Data extracted from a collection:
※ ※ ※
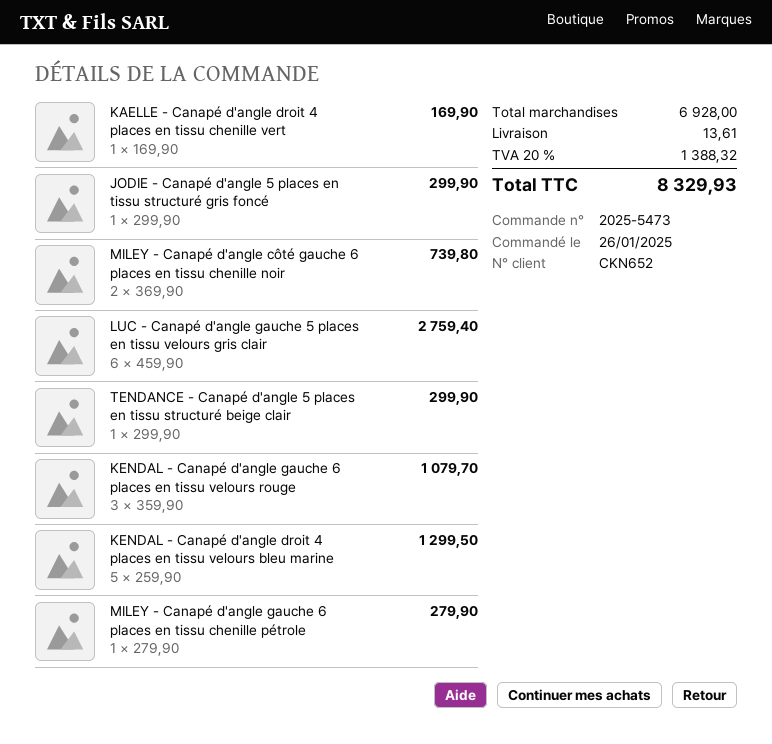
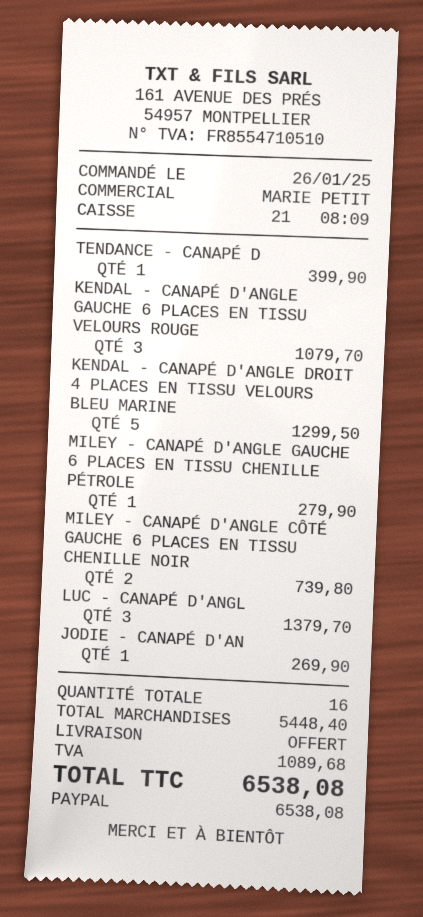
KAELLE - Canapé d'angle droit 4 places en tissu chenille vert: 1 for 169.90 -> none
JODIE - Canapé d'angle 5 places en tissu structuré gris foncé: 1 for 299.90 -> 1 for 269.90
LUC - Canapé d'angle gauche 5 places en tissu velours gris clair: 6 for 2759.40 -> 3 for 1379.70
TENDANCE - Canapé d'angle 5 places en tissu structuré beige clair: 1 for 299.90 -> 1 for 399.90
subtotal: 6928.00 -> 5448.40
shipping: 13.61 -> 0.00
tax: 1388.32 -> 1089.68
total: 8329.93 -> 6538.08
※ ※ ※
:: Activity ::
Repeat the records above verbatim. Include none of the pictures.

:: Answer to this problem ::
KAELLE - Canapé d'angle droit 4 places en tissu chenille vert: 1 for 169.90 -> none
JODIE - Canapé d'angle 5 places en tissu structuré gris foncé: 1 for 299.90 -> 1 for 269.90
LUC - Canapé d'angle gauche 5 places en tissu velours gris clair: 6 for 2759.40 -> 3 for 1379.70
TENDANCE - Canapé d'angle 5 places en tissu structuré beige clair: 1 for 299.90 -> 1 for 399.90
subtotal: 6928.00 -> 5448.40
shipping: 13.61 -> 0.00
tax: 1388.32 -> 1089.68
total: 8329.93 -> 6538.08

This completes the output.